**Front-end code edit data**
◆ ◆ ◆ ◆ ◆ ◆ ◆
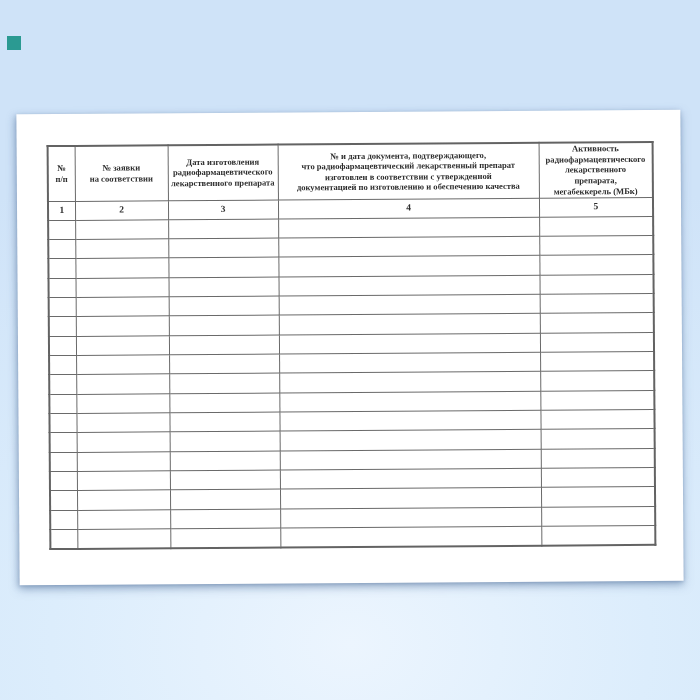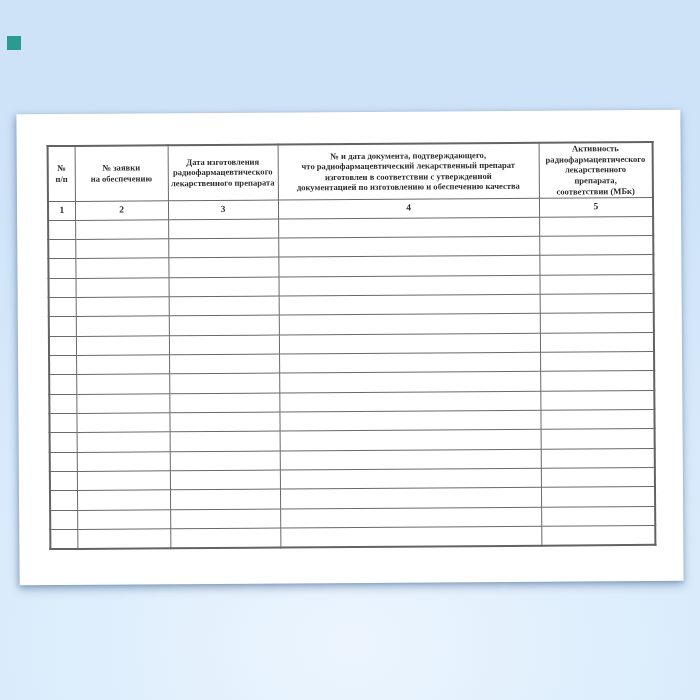--- a/index.html
+++ b/index.html
@@ -108,7 +108,7 @@
 радиофармацевтического
 лекарственного
 препарата,
-соответствии (МБк)</th>
+мегабеккерель (МБк)</th>
       </tr>
       <tr class="numbers-row">
         <td>1</td>

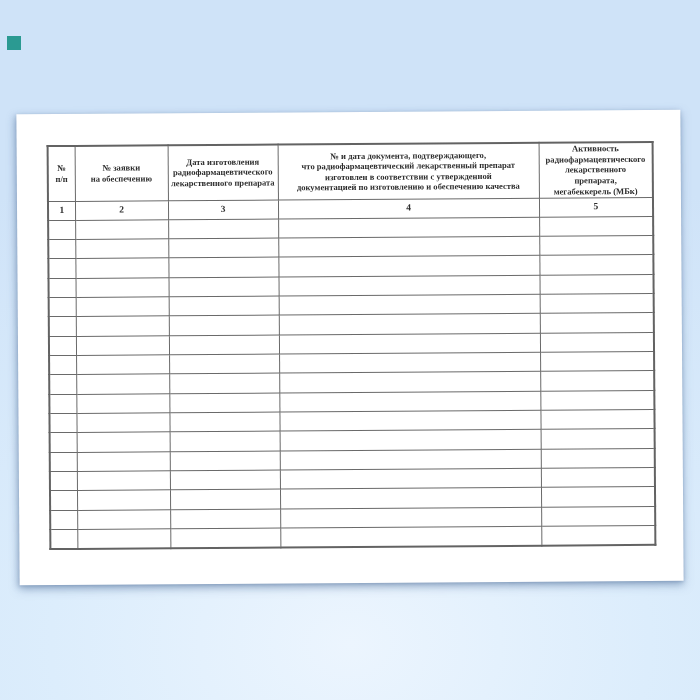--- a/index.html
+++ b/index.html
@@ -96,7 +96,7 @@
         <th>№
 п/п</th>
         <th>№ заявки
-на обеспечению</th>
+на соответствии</th>
         <th>Дата изготовления
 радиофармацевтического
 лекарственного препарата</th>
◆ ◆ ◆ ◆ ◆ ◆ ◆
**Requirement**
Lines containing "соответствии": tally them across the records above and give the total alone.

**Answer section**
2